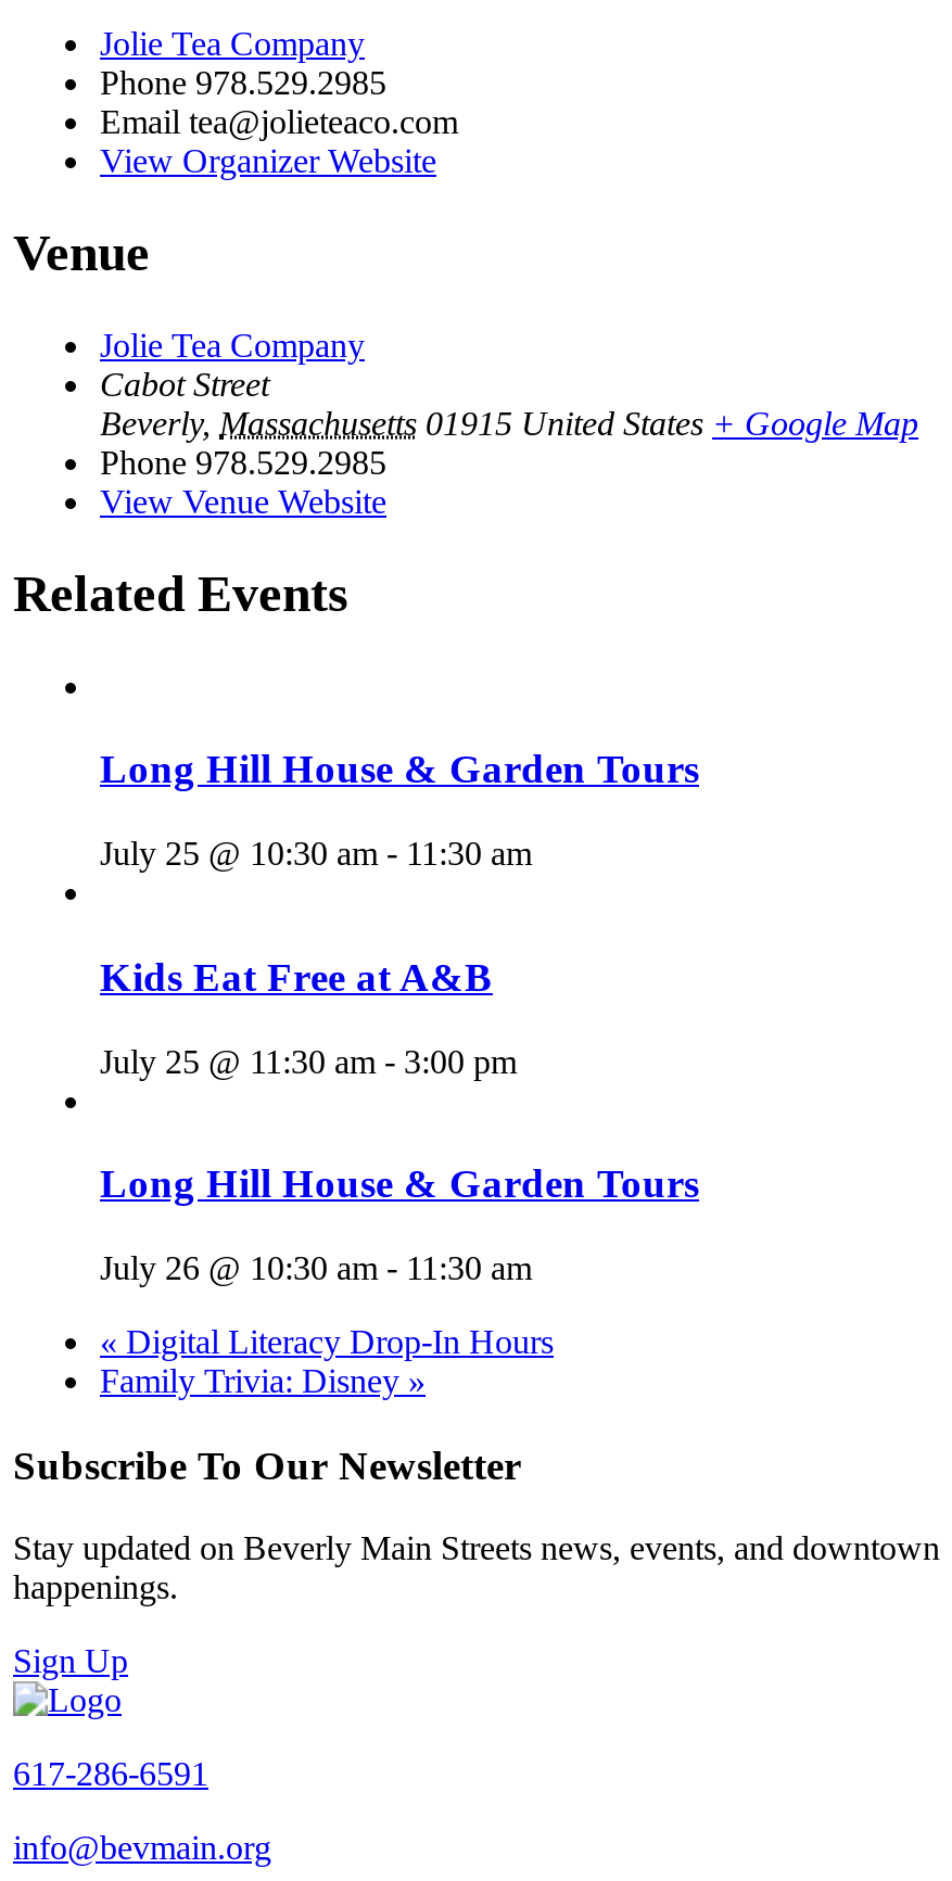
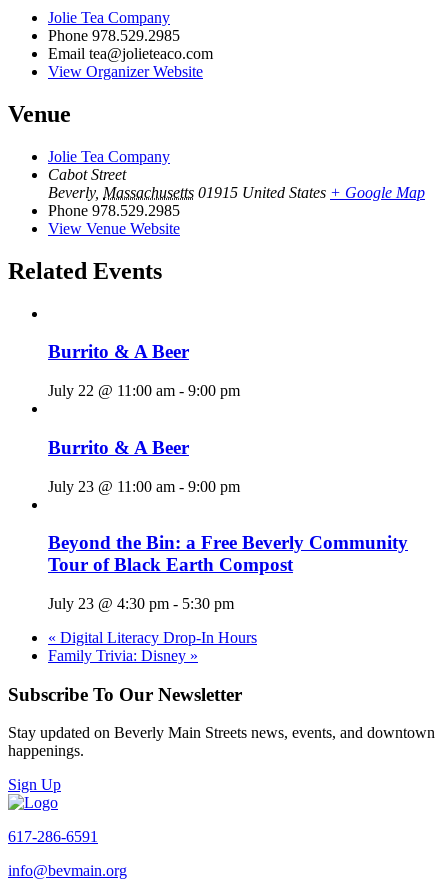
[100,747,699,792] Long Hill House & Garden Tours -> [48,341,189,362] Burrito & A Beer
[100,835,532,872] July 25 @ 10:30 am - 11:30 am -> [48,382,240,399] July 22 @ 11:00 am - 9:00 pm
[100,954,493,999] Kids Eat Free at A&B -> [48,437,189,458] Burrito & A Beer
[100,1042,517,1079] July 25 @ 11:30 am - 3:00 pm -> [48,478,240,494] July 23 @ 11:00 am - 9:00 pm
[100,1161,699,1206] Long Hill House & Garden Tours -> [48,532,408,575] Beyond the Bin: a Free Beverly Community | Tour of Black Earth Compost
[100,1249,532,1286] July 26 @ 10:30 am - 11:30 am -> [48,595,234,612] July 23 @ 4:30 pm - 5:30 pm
++++++++++++++++++++
● Task brief:
Could you print the listing above exactly, without the pictures?

● Task result:
[100,747,699,792] Long Hill House & Garden Tours -> [48,341,189,362] Burrito & A Beer
[100,835,532,872] July 25 @ 10:30 am - 11:30 am -> [48,382,240,399] July 22 @ 11:00 am - 9:00 pm
[100,954,493,999] Kids Eat Free at A&B -> [48,437,189,458] Burrito & A Beer
[100,1042,517,1079] July 25 @ 11:30 am - 3:00 pm -> [48,478,240,494] July 23 @ 11:00 am - 9:00 pm
[100,1161,699,1206] Long Hill House & Garden Tours -> [48,532,408,575] Beyond the Bin: a Free Beverly Community | Tour of Black Earth Compost
[100,1249,532,1286] July 26 @ 10:30 am - 11:30 am -> [48,595,234,612] July 23 @ 4:30 pm - 5:30 pm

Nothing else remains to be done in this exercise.